(RECORDED DATA)

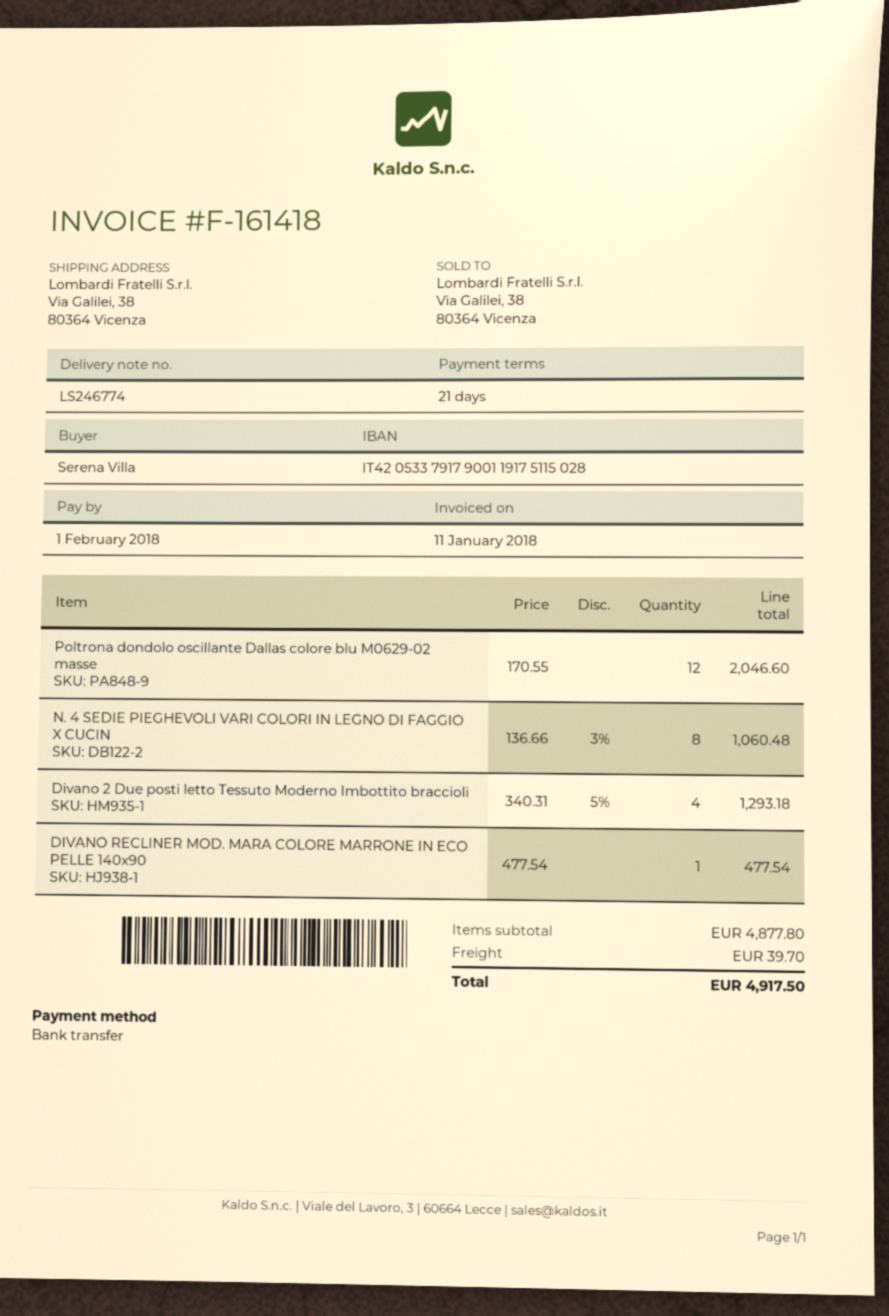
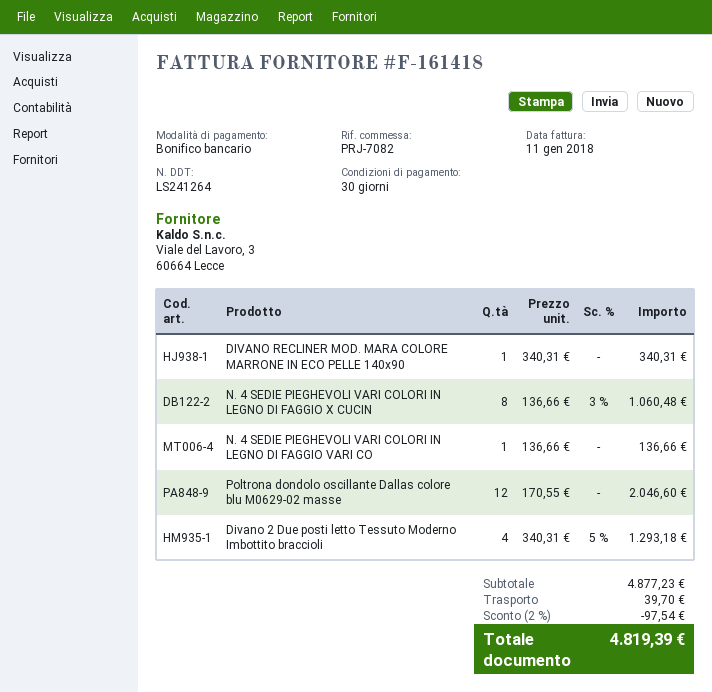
delivery note number: LS246774 -> LS241264
payment terms: 21 days -> 30 days
DIVANO RECLINER MOD. MARA COLORE MARRONE IN ECO PELLE 140x90: 1 x 477.54 = 477.54 -> 1 x 340.31 = 340.31
N. 4 SEDIE PIEGHEVOLI VARI COLORI IN LEGNO DI FAGGIO VARI CO: none -> 1 x 136.66 = 136.66
subtotal: 4877.80 -> 4877.23
discount: none -> 2% = 97.54
total: 4917.50 -> 4819.39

(End RECORDED DATA)

- YOUR GOAL:
What is needed is an exact copy of every record above, minus the images.

- RESPONSE TO THE EXERCISE:
delivery note number: LS246774 -> LS241264
payment terms: 21 days -> 30 days
DIVANO RECLINER MOD. MARA COLORE MARRONE IN ECO PELLE 140x90: 1 x 477.54 = 477.54 -> 1 x 340.31 = 340.31
N. 4 SEDIE PIEGHEVOLI VARI COLORI IN LEGNO DI FAGGIO VARI CO: none -> 1 x 136.66 = 136.66
subtotal: 4877.80 -> 4877.23
discount: none -> 2% = 97.54
total: 4917.50 -> 4819.39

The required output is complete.